С винтовкою в рукою И с саблею в другою, И с песнею веселой на усте.
Раз, две!
Потом он стал распевать дурацкую песню про ур-каганку Мурку: здравствуй, моя Мурка, здравствуй, дорогая, здравствуй, дорогая, и прощай!
У нас во дворе живет одна Мурка — пять дней назад она выпила бутылку йода, за ней приехала скорая помощь и отвезла ее в родильный дом. А через два дня она вернулась домой. Говорят, еще немного — и у нее сгорели бы от йода все внутренности.
Я спрашивал, зачем она пила йод, если от него могут сгореть все внутренности. Мне отвечали, что это не мое дело, и вообще дети не должны повторять каждое слово за взрослыми.
Мама села строчить свои рукавицы, папа вынул из пиджака свежую "Правду” и сказал, что скоро можно будет не выписывать "Чорноморську комуну”, потому что "Правда” теперь приходит на четвертый день, иногда даже на третий, а наша местная — на второй, так что разница в один день.
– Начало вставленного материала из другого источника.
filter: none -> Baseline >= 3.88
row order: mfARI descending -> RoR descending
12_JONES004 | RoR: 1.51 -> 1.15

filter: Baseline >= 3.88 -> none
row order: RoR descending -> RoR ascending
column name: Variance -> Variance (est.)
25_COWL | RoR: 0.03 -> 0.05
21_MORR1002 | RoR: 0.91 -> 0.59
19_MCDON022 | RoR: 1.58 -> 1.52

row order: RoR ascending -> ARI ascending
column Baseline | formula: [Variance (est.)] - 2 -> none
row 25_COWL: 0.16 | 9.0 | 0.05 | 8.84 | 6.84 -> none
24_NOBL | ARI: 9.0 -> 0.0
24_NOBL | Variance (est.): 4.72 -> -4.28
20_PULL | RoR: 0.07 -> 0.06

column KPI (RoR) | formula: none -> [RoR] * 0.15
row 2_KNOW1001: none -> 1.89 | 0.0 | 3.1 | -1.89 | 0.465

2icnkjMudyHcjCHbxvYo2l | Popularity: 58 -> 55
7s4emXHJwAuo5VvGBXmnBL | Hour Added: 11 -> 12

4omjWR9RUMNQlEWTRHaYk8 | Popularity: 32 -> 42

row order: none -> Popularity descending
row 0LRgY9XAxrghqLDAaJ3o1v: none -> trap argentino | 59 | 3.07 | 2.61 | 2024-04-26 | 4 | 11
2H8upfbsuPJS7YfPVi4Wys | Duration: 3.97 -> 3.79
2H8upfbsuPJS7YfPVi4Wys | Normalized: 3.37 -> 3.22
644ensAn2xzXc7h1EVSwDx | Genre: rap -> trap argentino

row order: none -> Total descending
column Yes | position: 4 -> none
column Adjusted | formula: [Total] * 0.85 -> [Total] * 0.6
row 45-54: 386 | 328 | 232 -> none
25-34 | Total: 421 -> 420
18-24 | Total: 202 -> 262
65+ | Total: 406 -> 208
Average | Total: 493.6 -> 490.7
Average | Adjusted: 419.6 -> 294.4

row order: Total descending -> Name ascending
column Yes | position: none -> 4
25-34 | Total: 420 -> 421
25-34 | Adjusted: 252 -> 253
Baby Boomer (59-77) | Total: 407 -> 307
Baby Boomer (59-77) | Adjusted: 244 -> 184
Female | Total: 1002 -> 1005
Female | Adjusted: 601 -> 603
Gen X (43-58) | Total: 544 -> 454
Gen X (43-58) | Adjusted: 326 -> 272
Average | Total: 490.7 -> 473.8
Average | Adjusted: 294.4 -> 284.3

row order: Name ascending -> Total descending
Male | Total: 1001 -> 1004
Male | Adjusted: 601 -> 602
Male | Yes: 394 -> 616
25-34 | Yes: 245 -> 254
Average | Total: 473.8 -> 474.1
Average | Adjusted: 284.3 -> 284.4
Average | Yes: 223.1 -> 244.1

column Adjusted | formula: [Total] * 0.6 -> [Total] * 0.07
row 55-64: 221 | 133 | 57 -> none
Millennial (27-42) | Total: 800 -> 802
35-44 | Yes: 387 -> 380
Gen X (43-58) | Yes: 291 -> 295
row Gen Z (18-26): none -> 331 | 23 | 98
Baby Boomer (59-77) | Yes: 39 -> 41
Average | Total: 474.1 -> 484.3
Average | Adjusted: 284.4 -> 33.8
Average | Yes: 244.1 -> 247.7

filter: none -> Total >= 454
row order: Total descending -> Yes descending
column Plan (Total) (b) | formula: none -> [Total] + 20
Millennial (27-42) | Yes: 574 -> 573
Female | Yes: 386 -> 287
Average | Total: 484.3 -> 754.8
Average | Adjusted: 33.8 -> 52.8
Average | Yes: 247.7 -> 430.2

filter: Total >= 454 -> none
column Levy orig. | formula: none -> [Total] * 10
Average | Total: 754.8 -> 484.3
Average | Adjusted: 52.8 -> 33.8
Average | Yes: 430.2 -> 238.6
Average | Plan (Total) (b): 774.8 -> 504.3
На Урале — Урал почти Сибирь, четыре тысячи километров от Одессы, — две магнитогорские домны, которые только недавно задули, начали давать по две тысячи тонн чугуна в день. А в Кузнецке, до которого с Урала надо ехать поездом еще трое суток, сдали досрочно две мартеновские печи и первый советский блюминг. На стройке люди работали круглые сутки. Ночью площадку освещали прожектора, ночные смены не хотели снижать выработки. Когда вдруг появлялись плывуны, комсомольцы продолжали рыть землю, стоя по пояс в ледяной воде.
— Шутка ли сказать, — вздыхала мама, — в ледяной воде до самого пояса! Не дай бог, ревматизм, воспаление легких…
— Ревматизм, воспаление легких, ангина, коклюш! — разозлился папа. — Кому нужна эта болтовня! А в окопах не было ледяной воды? А вшей в окопах не было! А босиком по снегу, а три дня без куска хлеба, без глотка воды! Много она знает.
Папа правильно говорил: откуда мама могла знать про это — она же не была на гражданской войне. А папа был.
— Много она знает! — сердито повторил папа, и вдруг с коридора рванули нашу дверь и голосом мадам Чеперухи крикнули:
— Торгсин горит!
— Торгсин! — пришла в ужас мама. — Боже мой, это же возле нас!
Мы с папой оделись и побежали на Бебеля.